Eine wirkliche Hilfe für Studierende
Wagners Buch soll daher nicht nur jenen eine Hilfe sein, die den Uni-Bluff zu durchschauen suchen, um sich der Uni-Angst zu stellen; es soll auch dazu anleiten, die Wissenschaft wieder kritikfähig zu machen und somit ihrer sozialen Verantwortung gemäß mit gesellschaftlicher Erdung zu versehen.

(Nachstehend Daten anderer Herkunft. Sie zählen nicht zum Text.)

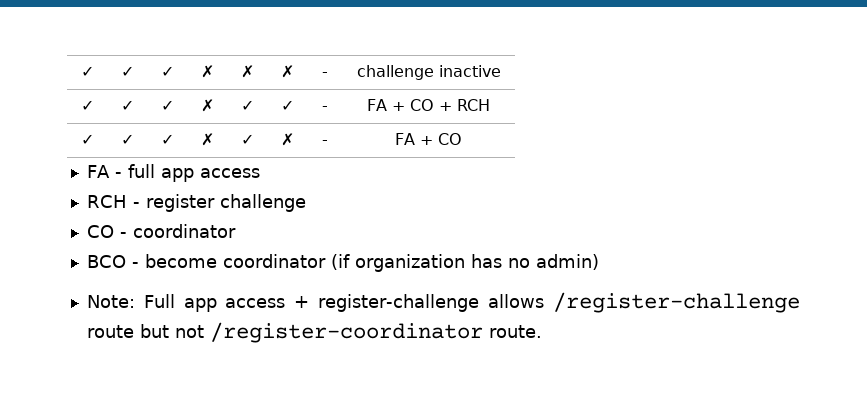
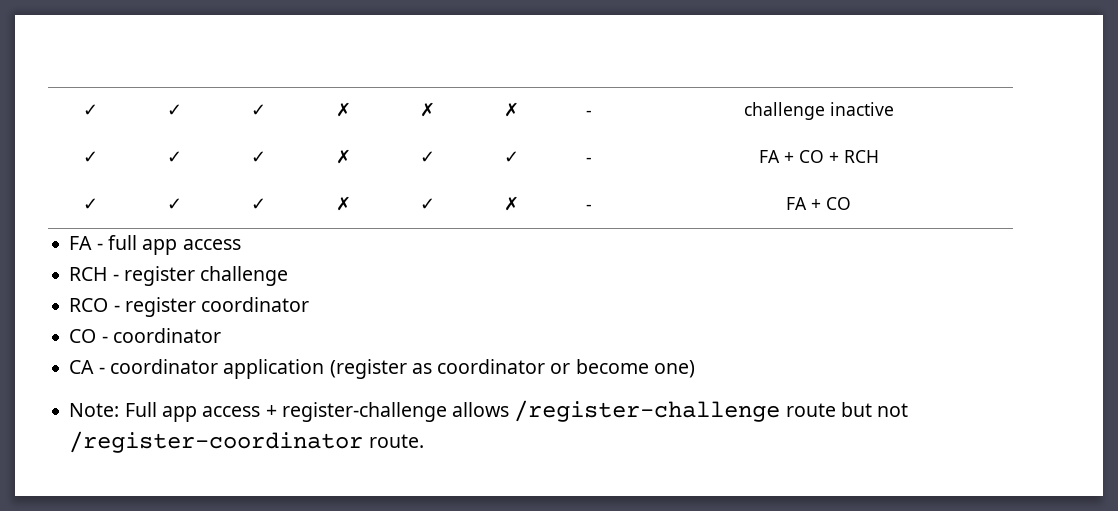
+ RCO - register coordinator
- BCO - become coordinator (if organization has no admin)
+ CA - coordinator application (register as coordinator or become one)

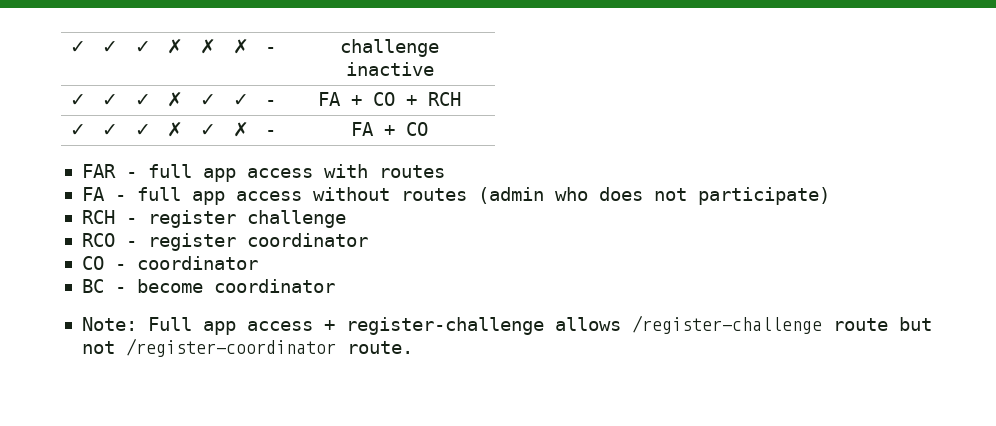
+ FAR - full app access with routes
- FA - full app access
+ FA - full app access without routes (admin who does not participate)
- CA - coordinator application (register as coordinator or become one)
+ BC - become coordinator

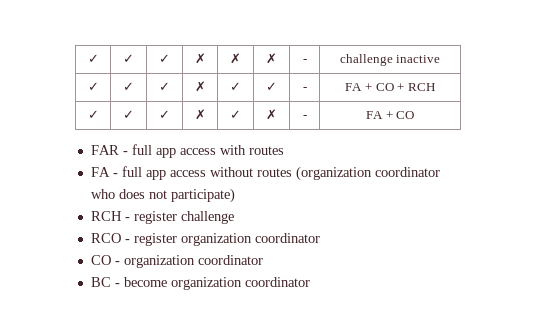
- FA - full app access without routes (admin who does not participate)
+ FA - full app access without routes (organization coordinator who does not participate)
- RCO - register coordinator
+ RCO - register organization coordinator
- CO - coordinator
+ CO - organization coordinator
- BC - become coordinator
- Note: Full app access + register-challenge allows /register-challenge route but not /register-coordinator route.
+ BC - become organization coordinator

Es zeigt den Leserinnen und Lesern, „daß sie nicht allein sind mit ihren Schwierigkeiten, daß es nicht an ihrem individuellen Versagen liegt“, diese zu haben. Ja, das „Verstimmbarkeit und Erschöpfbarkeit bei Konzentrationsaufgaben; [...] Kopfschmerzen, Schwindel und Schweißausbruch bei der Lektüre von Lehrbüchern, [...] Unrast, Merkfähigkeitseinbuße, Lustlosigkeit, allgemeine Mattigkeit und Schlafbeeinträchtigung“, depressive Verstimmungen oder Angstzustände typische und womöglich sogar gewollte („erzieherische“) Symptome unserer Hochschullandschaft sind, man sich diesen gegenüber jedoch verhalten und tatsächlich – im Rahmen gegebener Freiheiten wie Unfreiheiten – ein wenig eigener Freude am Studium „zurückerobern“ kann, indem man den „Uni-Bluff“ durchschaut und sich der eigenen „Uni-Angst“ stellt.